While in Ciraty, Burke was enlisted to help build fogones, a type of wood-burning stove that helps contain more smoke and thus lessens the amount of potentially harmful emissions being inhaled by the community's women. Burke also taught youth classes on topics like dental hygiene and helpful nutrients that can be found in plants.

Burke said while she was in Ciraty, she made an effort to fully invest in the people's culture. They spoke Spanish as well as Guarani, an indigenous language of South America. They also spent their afternoons outside drinking Terere, a Yerba Mate tea served cold.

"It's a very communal drink that people sit in the afternoon in a circle and pass it around," Burke said. "They have a very chill atmosphere. A lot of them said they want to live in America. I wanted to tell them, 'No, you have a pretty nice setup here.'"

Burke says the Paraguay experience definitely helped her when it came time to try out for Cal's lacrosse team as a walk-on during the summer after she graduated from Redwood.

"I was a walk-on here," Burke said. "That's something that I'm really proud of - taking situations that may seem out of my reach and trying to be successful with them."

When it came time to make plans for the summer after her freshman year at Cal, Burke had the itch once again to try something different. Her older sister, Gwen, received a grant to do some volunteer work in Peru, so Burke decided she would tag along. With assistance from her older brother, Jim, who had worked extensively in South America with microfinance institutions, Burke landed a position with Arariwa, a lender in the Cusco region of Peru.

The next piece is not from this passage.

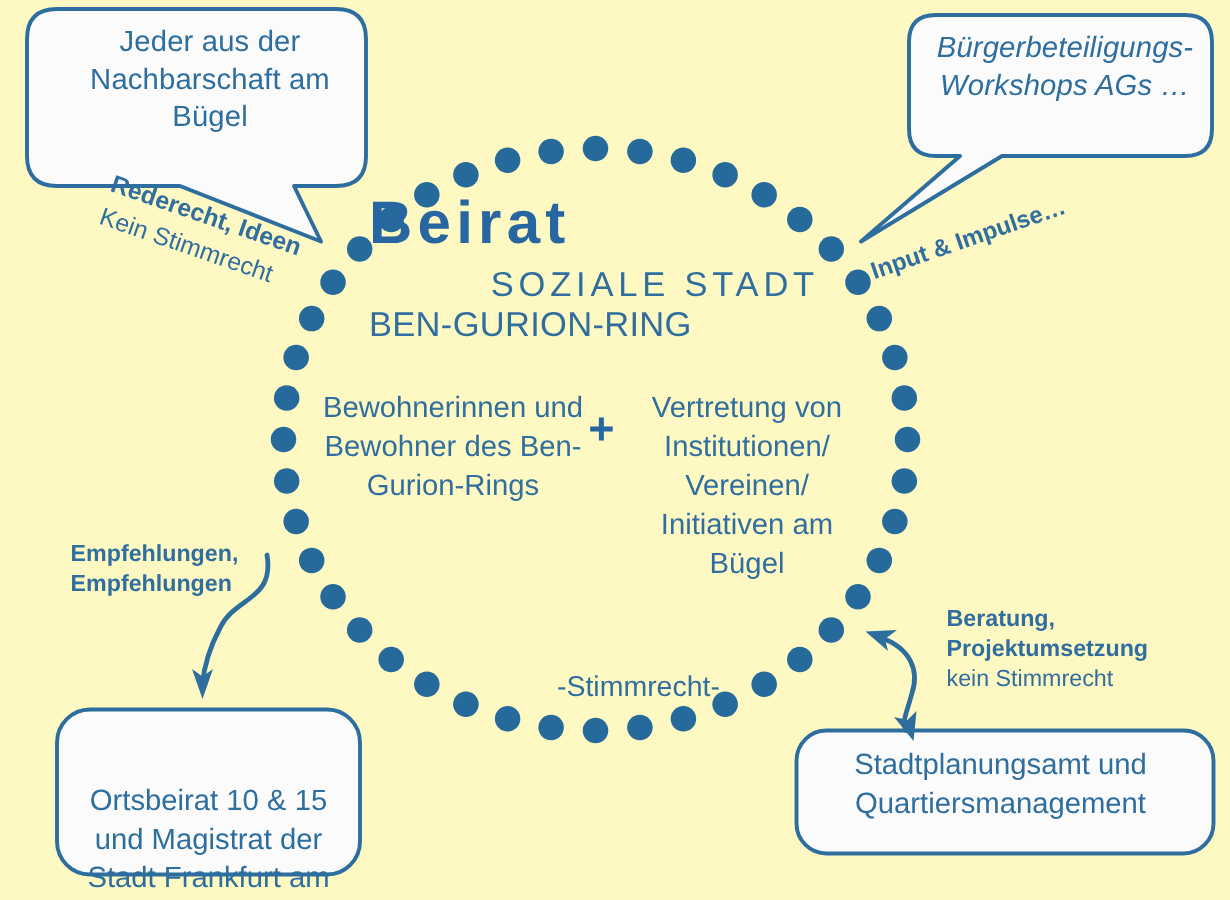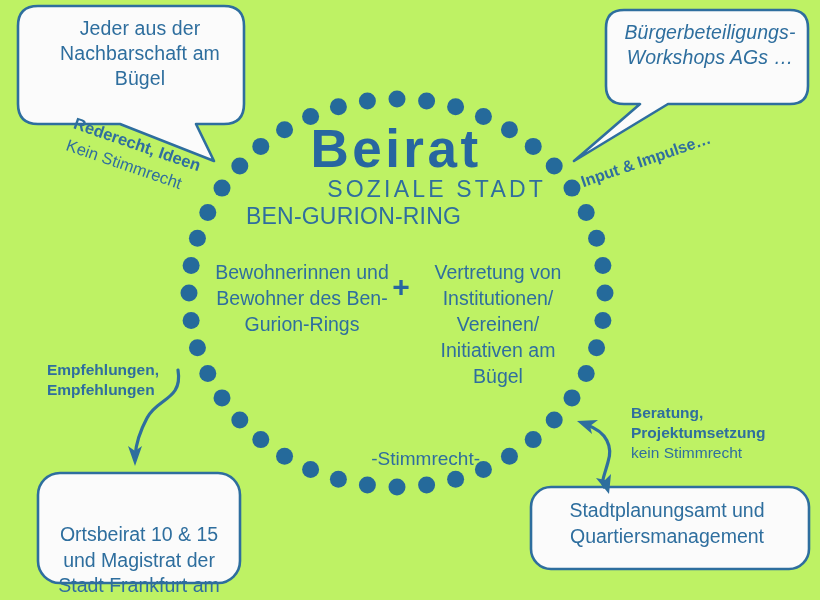"Jeder aus der Nachbarschaft am" #canvas { background: #bef264 -> #fef9c3 }
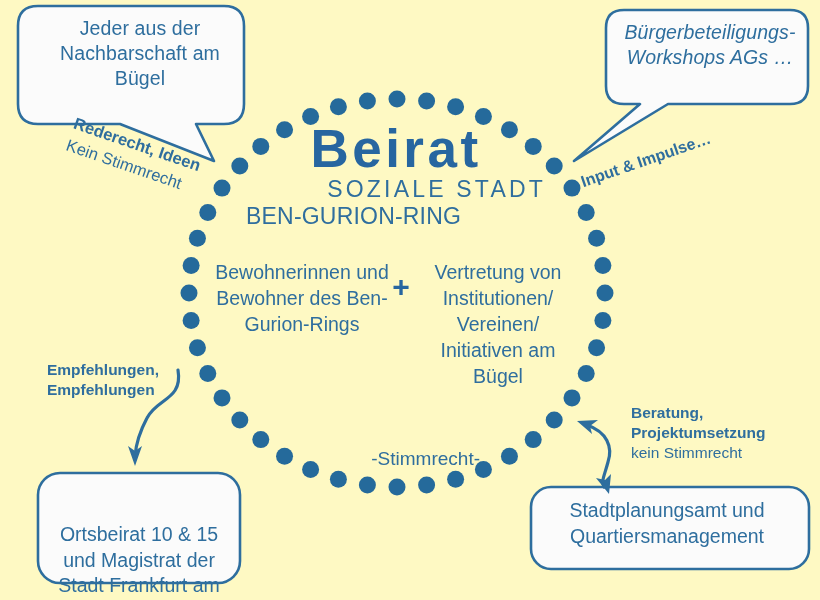"Beirat" #ring-title { font-size: 53px -> 40px; text-align: center -> left }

Working with Kiva Fellows, a prestigious group of volunteers that work at alleviating poverty worldwide by granting loans to the underprivileged, Arariwa sought out borrowers in Cusco that had interest in furthering their education or starting a business. Burke's job was to interview the potential borrowers and then post their stories on Kiva's website for people to read, and then hopefully, pledge money.

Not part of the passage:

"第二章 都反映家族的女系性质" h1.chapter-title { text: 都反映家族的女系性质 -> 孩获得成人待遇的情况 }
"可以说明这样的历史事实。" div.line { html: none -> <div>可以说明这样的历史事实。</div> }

"It was really difficult," Burke said. "I honestly don't think I was qualified enough to do it. I was conducting the interviews in Spanish. I'm pretty fluent but it can get pretty specific. I would write down words in my notebook and try to sound them out and try to get Google to translate them after."

Most of Burke's interviews were done on-site, meaning she would bus to someone's town or home and sometimes be faced with groups of borrowers numbering 20-30 people.

"I would walk in and try to interview each person and explain why I am there," Burke said. "They're wondering what this young-looking white girl is doing there. I feel like I can speak to any human on this earth after that experience."

The summer in Ciraty was the introduction to the world outside Burke's comfort zone. Her experience in Cusco simply confirmed her passion for spending time outside the normal box.

"In sports, I like the underdog position and having a purpose," Burke said. "The most rewarding part of my experience in Peru and Paraguay, and in sports here too, is having a larger goal. That's something that is really enticing to me - doing something that matters and having really hard experiences every day and not really thinking you can do it, those experiences where you questioned yourself. There were so many times in Peru where I just didn't want to walk into that room full of 20 people and explain what I was doing there. But then you would complete those tasks and it was awesome. I get so much satisfaction from that."